Директор очнулся точно от глубокого сна и безумными глазами глянул на говорившего. Старшего рассыльного трясло от возмущения.

— Крохмальский, чего вам надо?..

— Да ведь я первый пришел сюда, пан директор, семи еще не было… Вижу, что творится, я — к телефону… Прибежали как нашпаренные эти из округа, все затоптали, все, что только можно было, перещупали, а теперь, извольте радоваться, эти дурацкие фотографии… Какой от всего этого прок, пусть кто-нибудь мне объяснит…

— Попрррошу вести себя спокойно и не препятствовать следственным работникам исполнять обязанности!!!

— Я, пан комиссар, не препятствую, я только хочу, видите ли, знать, какой в этом смысл!..

— Это не ваше дело!

Немую стену полицейских пробуравил тощий молодой субъект в соломенной шляпе — высокопоставленное лицо. Комиссар подтянулся и козырнул. Лицо, ухватившись за металлическую решетку кассы, смотрело некоторое время на специалистов, те при виде соломенной шляпы заметались, как одержимые.

— Отлично! Отлично! Господа, все как можно тщательней! Как можно больше снимков! Вещественные доказательства?.. Волосы? Нитки?.. Клочки одежды?.. Мелкие предметы?.. Собирать все как можно осторожней и откладывать в сторону. Боже сохрани, прикоснуться… Отлично… Отлично… Пан директор Сабилович? Можете быть абсолютно спокойны! Абсолютно! Все взломщики-профессионалы, которые значатся в картотеке следственного бюро, взяты уже под стражу, остальных мы, не жалея сил, разыскиваем. Бригада по борьбе со взломщиками поднята на ноги! Все вокзалы под наблюдением. Есть и результаты: это успешный арест некой Блайман, важная птица… Кажется, из здешнего «Дармополя»…

— А деньги?!

— Это ничего не значит! У нее при себе не могло быть денег, даже нельзя этого от нее требовать, в их профессии это строго-настрого запрещено.
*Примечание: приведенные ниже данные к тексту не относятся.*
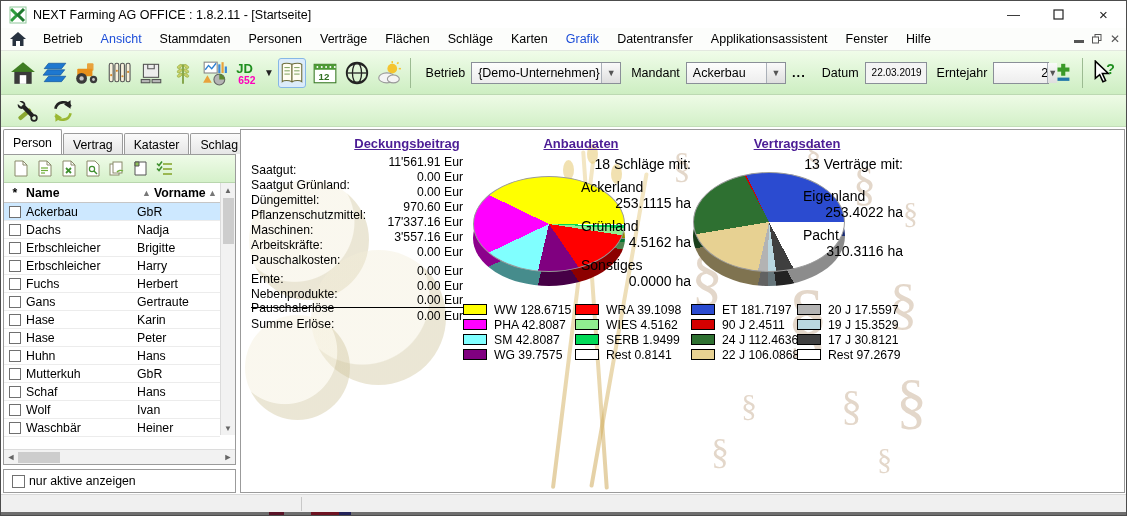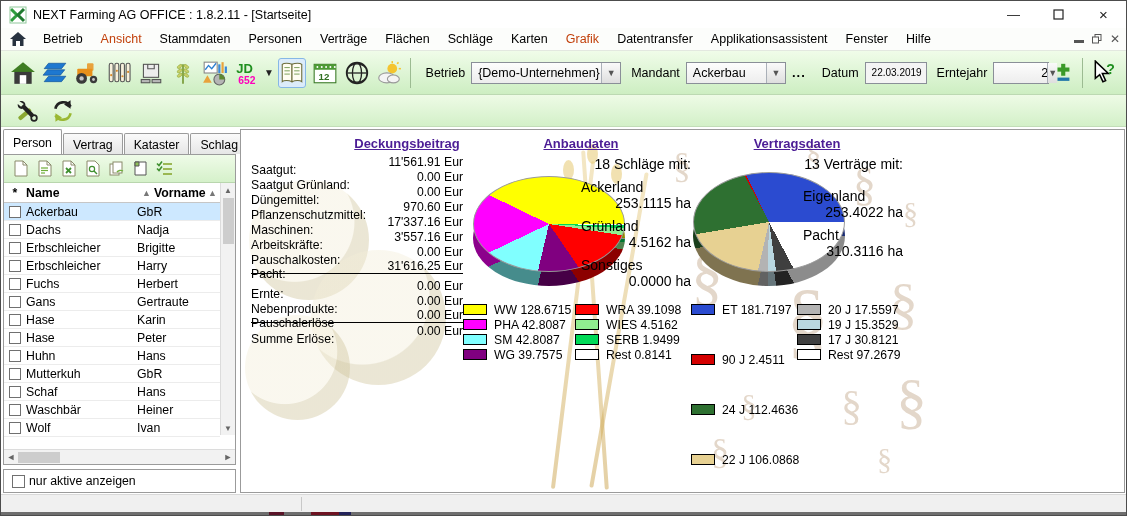--- a/index.html
+++ b/index.html
@@ -11,21 +11,21 @@
   .titlebar { position:absolute; left:0; top:0; width:100%; height:27px; background:#fff; display:flex; align-items:center; }
   .titlebar .appicon { width:18px; height:18px; margin:0 6px 0 8px; }
   .titlebar .title { font-size:12.5px; }
   .titlebar .spacer { flex:1; }
   .winbtn { width:45px; height:27px; display:flex; align-items:center; justify-content:center; font-size:13px; color:#222; }
 
   
   .menubar { position:absolute; left:0; top:27px; width:100%; height:23px; background:#fcfdfb; display:flex; align-items:center; border-bottom:1px solid #e3e8e0; }
   .menu-home { width:16px; height:14px; margin:0 8px 0 9px; }
   .menuitem { padding:3px 9px; font-size:12.5px; }
-  .menuitem.disabled { color:#c2410c; }
+  .menuitem.disabled { color:#1d4ed8; }
   .mdi-controls { margin-left:auto; display:flex; align-items:center; margin-right:4px; }
   .mdibtn { width:14px; height:14px; margin-left:4px; display:flex; align-items:center; justify-content:center; color:#555; font-size:10px; }
 
   
   .toolbar1 { position:absolute; left:0; top:50px; width:100%; height:44px; background:linear-gradient(#f0fce9,#cdeec2); border-bottom:1px solid #bcd9b2; display:flex; align-items:center; padding:0 6px; }
   .toolbar2 { position:absolute; left:0; top:94px; width:100%; height:32px; background:linear-gradient(#eefbe6,#d3f0c8); border-bottom:1px solid #c2ddb8; display:flex; align-items:center; padding:0 8px; }
   .tbicon { width:30px; height:30px; display:flex; align-items:center; justify-content:center; margin:0 3px; }
   .tbicon svg { width:26px; height:26px; }
   .tbicon.small svg { width:22px; height:22px; }
   .tbicon.selected { border:1px solid #86b7e6; background:#dcecfa; border-radius:3px; }
@@ -485,27 +485,27 @@
                   <span class="tname">Mutterkuh</span>
                   <span class="tvor">GbR</span>
                 </div>
               <div class="trow">
                   <span class="cb"></span>
                   <span class="tname">Schaf</span>
                   <span class="tvor">Hans</span>
                 </div>
               <div class="trow">
                   <span class="cb"></span>
+                  <span class="tname">Wolf</span>
+                  <span class="tvor">Ivan</span>
+                </div>
+              <div class="trow">
+                  <span class="cb"></span>
                   <span class="tname">Waschbär</span>
                   <span class="tvor">Heiner</span>
-                </div>
-              <div class="trow">
-                  <span class="cb"></span>
-                  <span class="tname">Wolf</span>
-                  <span class="tvor">Ivan</span>
                 </div>
             </div>
           </div>
           <div class="vscroll">
             <span class="arr">▲</span>
             <span class="thumb"></span>
             <span class="trackfill"></span>
             <span class="arr">▼</span>
           </div>
         </div>
@@ -576,24 +576,20 @@
           <span class="v">17'337.16 Eur</span>
         </div>
       <div class="dbrow">
           <span class="l">Arbeitskräfte:</span>
           <span class="v">3'557.16 Eur</span>
         </div>
       <div class="dbrow">
           <span class="l">Pauschalkosten:</span>
           <span class="v">0.00 Eur</span>
         </div>
-      <div class="dbrow sumline">
-          <span class="l">Pacht:</span>
-          <span class="v">31'616.25 Eur</span>
-        </div>
       <div class="dbrow gaptop">
           <span class="l">Ernte:</span>
           <span class="v">0.00 Eur</span>
         </div>
       <div class="dbrow">
           <span class="l">Nebenprodukte:</span>
           <span class="v">0.00 Eur</span>
         </div>
       <div class="dbrow sumline">
           <span class="l">Pauschalerlöse</span>
@@ -664,21 +660,21 @@
       <div class="il" style="margin-top:16px;">Eigenland</div>
       <div class="iv">253.4022 ha</div>
       <div class="il">Pacht</div>
       <div class="iv">310.3116 ha</div>
     </div>
     <div class="pie" style="left:452px; top:42px; width:152px; height:114px;">
       <div class="base" style="height: 100px; top: 14px; background: conic-gradient(from 90deg, rgb(255, 255, 255) 0deg, rgb(255, 255, 255) 62.12deg, rgb(63, 63, 63) 62.12deg, rgb(63, 63, 63) 81.79deg, rgb(185, 215, 224) 81.79deg, rgb(185, 215, 224) 91.6deg, rgb(179, 179, 179) 91.6deg, rgb(179, 179, 179) 102.81deg, rgb(231, 209, 146) 102.81deg, rgb(231, 209, 146) 170.56deg, rgb(46, 112, 49) 170.56deg, rgb(46, 112, 49) 242.38deg, rgb(212, 0, 0) 242.38deg, rgb(212, 0, 0) 243.95deg, rgb(43, 75, 208) 243.95deg, rgb(43, 75, 208) 360deg);"></div>
       <div class="disc" style="height: 100px; border: 1px solid rgb(154, 154, 154); background: conic-gradient(from 90deg, rgb(255, 255, 255) 0deg, rgb(255, 255, 255) 62.12deg, rgb(63, 63, 63) 62.12deg, rgb(63, 63, 63) 81.79deg, rgb(185, 215, 224) 81.79deg, rgb(185, 215, 224) 91.6deg, rgb(179, 179, 179) 91.6deg, rgb(179, 179, 179) 102.81deg, rgb(231, 209, 146) 102.81deg, rgb(231, 209, 146) 170.56deg, rgb(46, 112, 49) 170.56deg, rgb(46, 112, 49) 242.38deg, rgb(212, 0, 0) 242.38deg, rgb(212, 0, 0) 243.95deg, rgb(43, 75, 208) 243.95deg, rgb(43, 75, 208) 360deg);"></div>
     </div>
     <div class="legend" style="left:450px; top:172px;">
-      <div class="legcol" style="width:106px;gap:35px;">
+      <div class="legcol" style="width:106px;">
         <div class="legitem">
             <span class="sw" style="background: rgb(43, 75, 208);"></span>
             <span>ET 181.7197</span>
           </div>
         <div class="legitem">
             <span class="sw" style="background: rgb(212, 0, 0);"></span>
             <span>90 J 2.4511</span>
           </div>
         <div class="legitem">
             <span class="sw" style="background: rgb(46, 112, 49);"></span>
Добыча укрывается и перевозится кем-либо другим, но мы скоро до всех доберемся.

— А она что?..

— Разумеется, полностью отрицает, у нее есть даже верное алиби… Ее свидетелей я только что велел арестовать.

— Нужно всех, всех арестованных подвергнуть пытке, иначе…

— Ваша горечь понятна, но мысль достойна сожаления… Разве так можно!.. Мы с легкостью обойдемся нашими новейшими научными методами, основанными на экспериментальной психологии…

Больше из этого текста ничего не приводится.